Aromatic spice-rubbed roast lamb Marrakesh style. 11 fragrant spices go into this scrummy recipe. The aroma of a Marrakesh Bazaar in your own kitchen. Yum! | theyumyumclub.com
First, gather all of the spices together to make the rub.
If you have a blender then place all of the spices in the blender, If you do not have a blender then you will need to use a pestle and mortar.
Blender all of the spices together.
Now, wash the leg of lamb and remove any excess water.
Peel the garlic cloves and slice in half. If you only have small cloves then peel 8 but do not slice in half.
Lightly score the top of the leg of lamb and then make 8 random holes with a small knife and stuff one piece of garlic in each one.
Now, drizzle olive over the top of the leg of lamb and rub in all over.
Generously sprinkle the spice rub over the lamb and rub in all over. If you have time, leave this to marinade for a couple of hours although this is not necessary.
Preheat the oven to 180C / 160C Fan
Now, slice the onions and lemons into wedges, remove the seeds from the lemons, and place the lamb on top of the wedges in a large roasting tray.
Mix 2 tbsp of the spice rub into the water and then pour this around the lamb.

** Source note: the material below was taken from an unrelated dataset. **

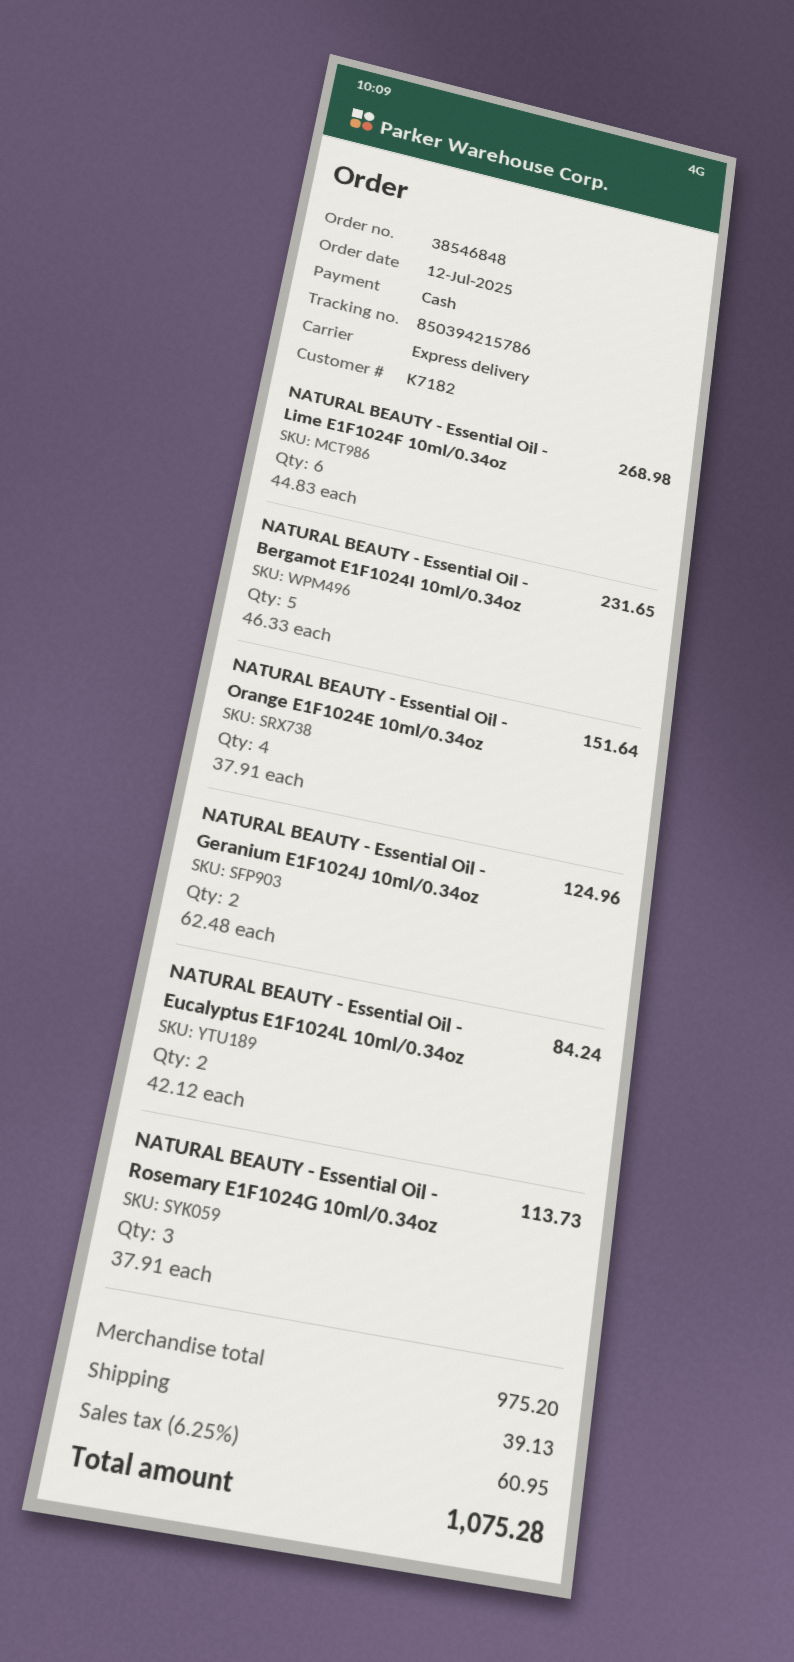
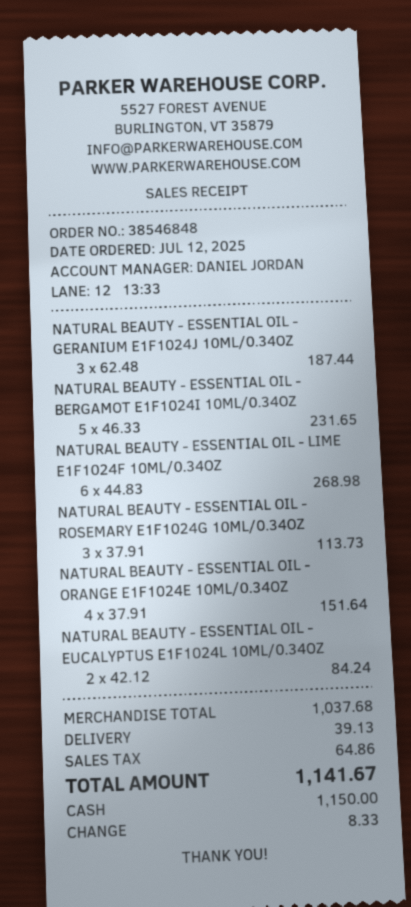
NATURAL BEAUTY - Essential Oil - Geranium E1F1024J 10ml/0.34oz: 2 x 62.48 = 124.96 -> 3 x 62.48 = 187.44
subtotal: 975.20 -> 1037.68
tax: 60.95 -> 64.86
total: 1075.28 -> 1141.67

Cover the roasting try tightly with kitchen foil and place in the oven. Roast the lamb for 4 hours checking every now and then to make sure the liquid has not boiled dry. If it starts to then just add a little more water.
After 4 hours remove the foil and increase the oven temperature to 200C /180C Fan and roast for 20-30 minutes until the skin crisps up a little.
Now, remove from the oven and rest for 15 minutes.
The delicious spicy lamb is now ready to serve. Either slice like a roast or pull away with forks like pulled pork. Whichever you fancy. Sprinkle with chopped fresh mint. We had it with roast potatoes and mixed steamed vegetables. However, this lamb can be served with rice or even couscous. Either way, it's yummy!!